Loss Functions are metrics that evaluate the residuals vector between reference and predicted properties \((\boldsymbol{w}/\boldsymbol{\sigma})(\boldsymbol{y} - \boldsymbol{\hat{y}})\), which is generated every time DataSet.evaluate() is called (note that although DataSet.evaluate() returns the non-weighted residuals, the Loss Function always receives a residuals vector that is weighted by \(w/\sigma\)).

By default, the following string keywords are recognized as loss functions
  • lad, lae : Least Absolute Error
  • rmsd, rmse : Root-Mean-Square Deviation
  • mad, mae : Mean Absolute Deviation
  • sse, rss : Sum of Squared Errors (this is the default optimization loss)

and can be passed to an Optimization in one of the following ways:

my_optimization = Optimization(*args, loss='mae') # As the string keyword

from scm.params.core.lossfunctions import MAE # Loss functions are not imported automatically
my_optimization = Optimization(*args, loss=MAE()) # Or directly

After calling my_optimization.optimize(), generated properties will consequently be compared with the MAE. A loss function can also be passed to DataSet.evaluate() in the same manner.

3.11.1. Least Absolute Error

class LAE

Least absolute error (LAE), least absolute deviations (LAD) loss.

(3.5)\[L_\mathrm{LAE} = \sum_{i=1}^N | y_i - \hat{y}_i |\]

Accessible with the strings 'lae', 'lad'.

3.11.2. Mean Absolute Error

class MAE

Mean Absolute Error (MAE, MAD) loss.

(3.6)\[L_\mathrm{MAE} = \frac{1}{N} \sum_{i=1}^N | y_i - \hat{y}_i |\]

Accessible with the strings 'mae', 'mad'.

3.11.3. Root-Mean-Square Error

class RMSE

Root-Mean-Square Error (RMSE, RMSD) loss.

(3.7)\[L_\mathrm{RMSE} = \sqrt{ \frac{1}{N} \sum_{i=1}^N \big( (y_i - \hat{y}_i) \big)^2 }\]

Accessible with the strings 'rmse', 'rmsd'.

3.11.4. Sum of Squares Error

class SSE

Residual Sum of Squares or Sum of Squared Error loss. This loss function is commonly used for ReaxFF parameter fitting.

(3.8)\[L_\mathrm{SSE} = \sum_{i=1}^N (y_i - \hat{y}_i)^2\]

Accessible with the strings 'sse', 'rss'.

3.11.5. Loss Function API

User-specific loss functions can be defined by inheriting from the base class below. Please make sure that your loss defines the attributes fx and contribution. The latter should contain a percentual per-element contribution of residuals to the overall loss function value.

Note that although the residuals are depicted as a single vector throughout the documentation, the data structure that a Loss receives is a List[1d array], where every element in the list stores the (weighted) residuals vector of the respective Data Set entry.

class Loss

Base class for the mathematical definition of a loss function.

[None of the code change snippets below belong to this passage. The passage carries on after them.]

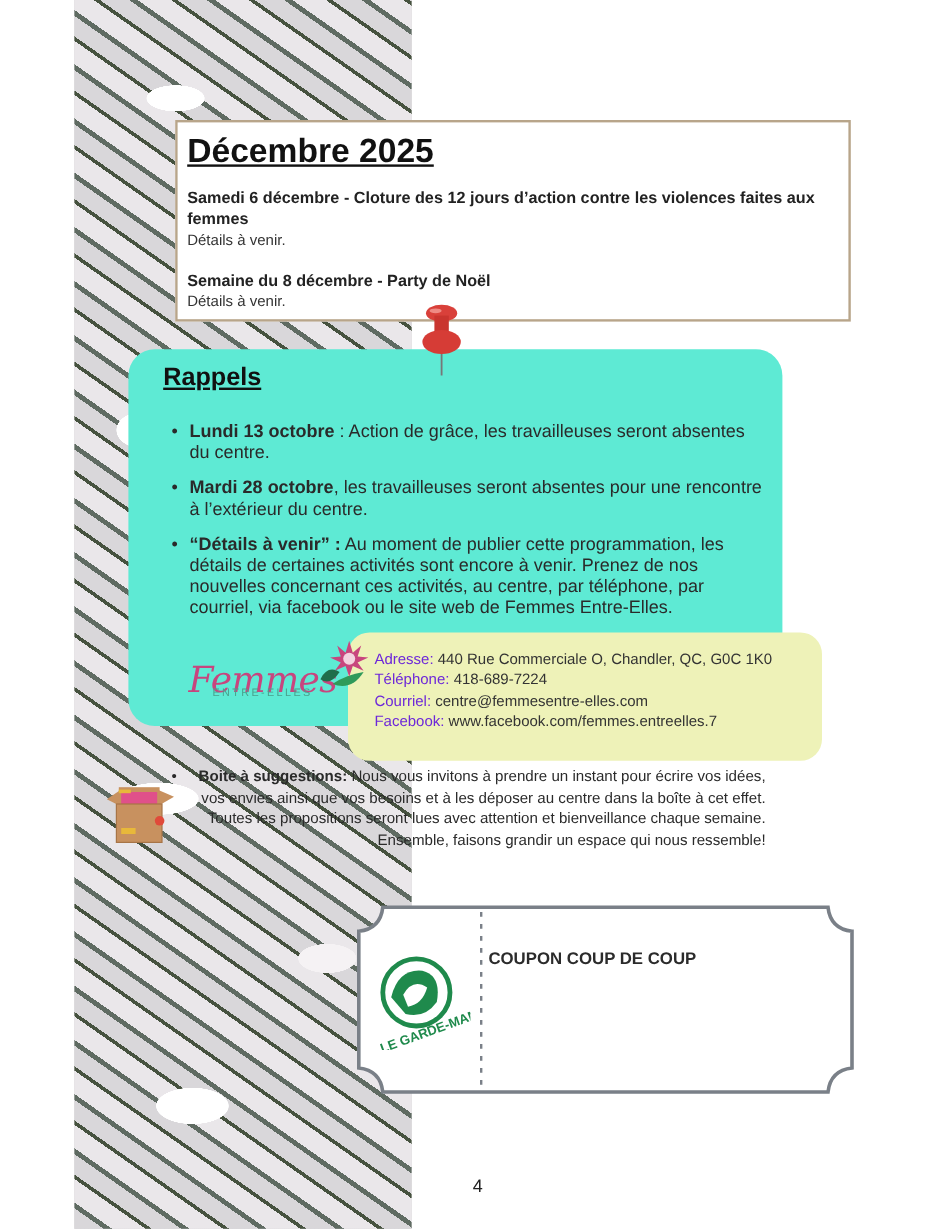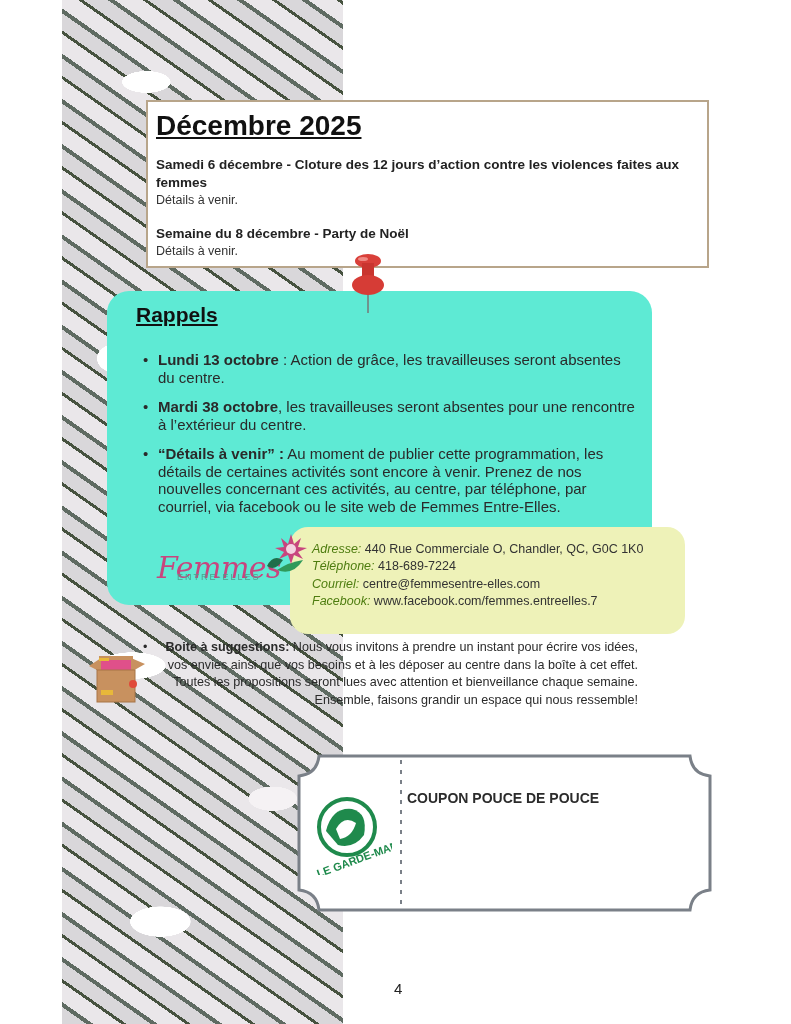"Mardi 38 octobre" b { text: 38 -> 28 }
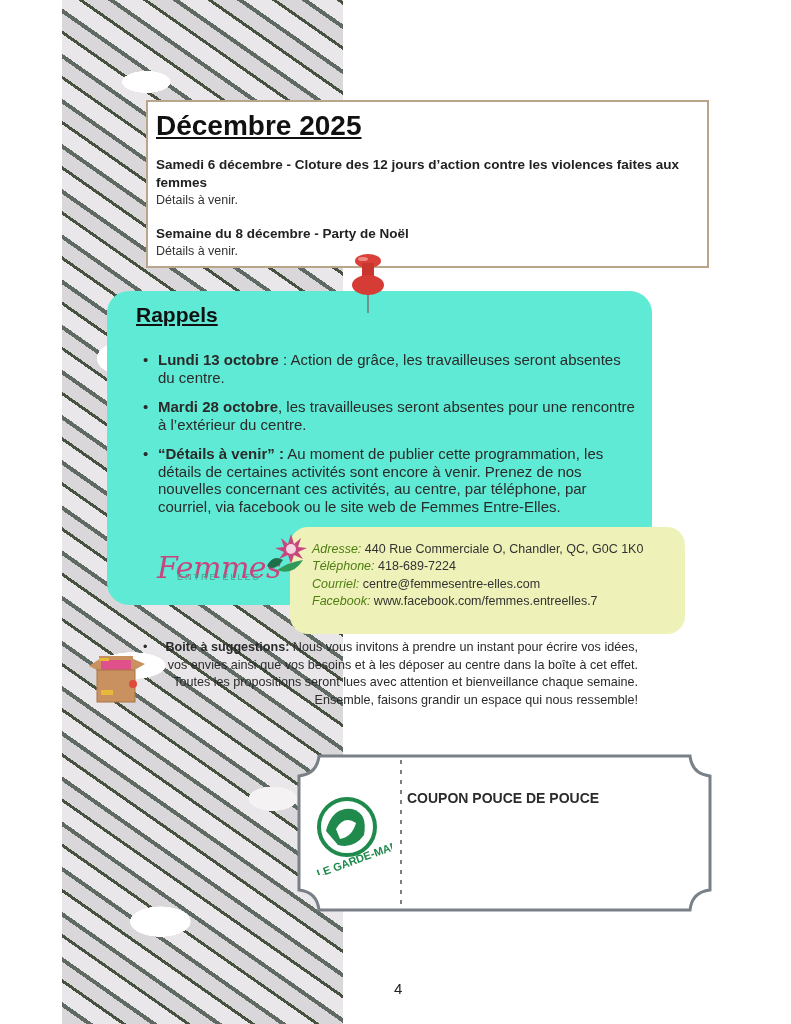"Adresse:" .c-label { color: #4d7c0f -> #6d28d9; font-style: italic -> none }
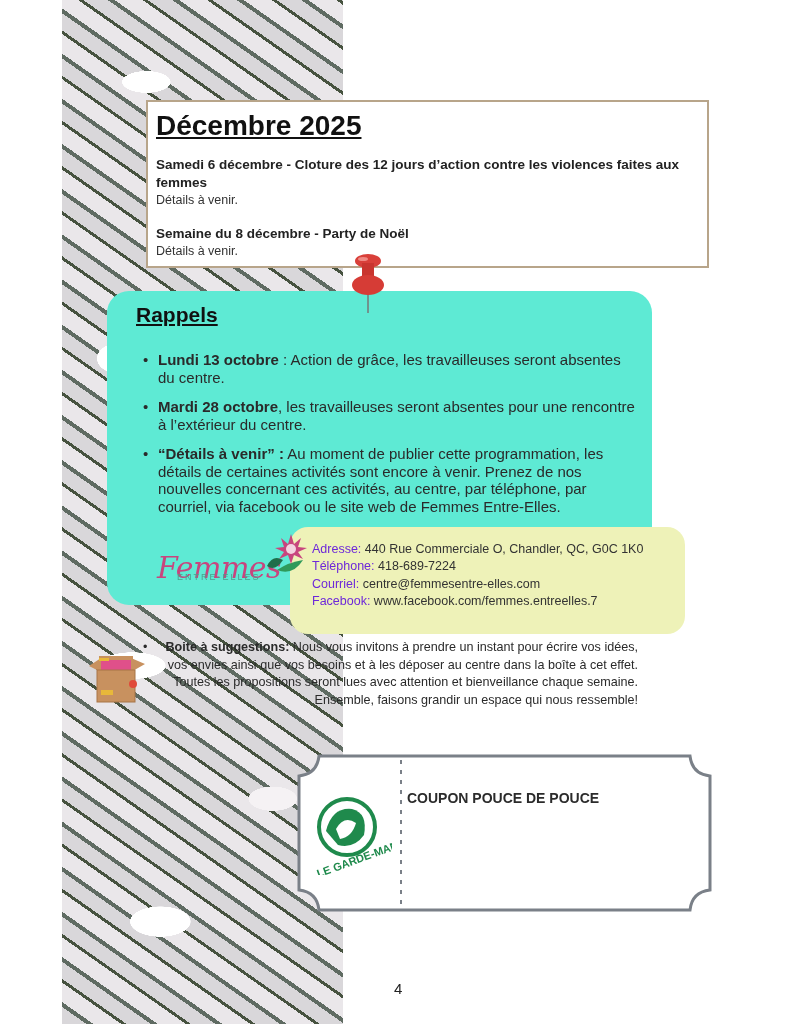"COUPON POUCE DE POUCE" div.coupon-title { text: POUCE DE POUCE -> COUP DE COUP }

__call__(residuals: List[numpy.ndarray]) → float

When DataSet.evaluate() is called, reference and predicted values are extracted for each entry and combined into a weighted list of residuals where every entry represents \((w_i/\sigma_i)(y_i-\hat{y}_i)\). The loss computes a metric given this residuals vector.
This method should return two values: the numerical loss, and a 1d array of per-entry contributions to the former.

Parameters:
residuals : List of 1d arrays
List of \((w_i/\sigma_i)(y_i-\hat{y}_i)\) elements.
Returns:
loss: float
Total calculated loss
contributions: ndarray
1d array of per-entry contributions to the overall loss
__repr__()

Allow string representations of built-in losses.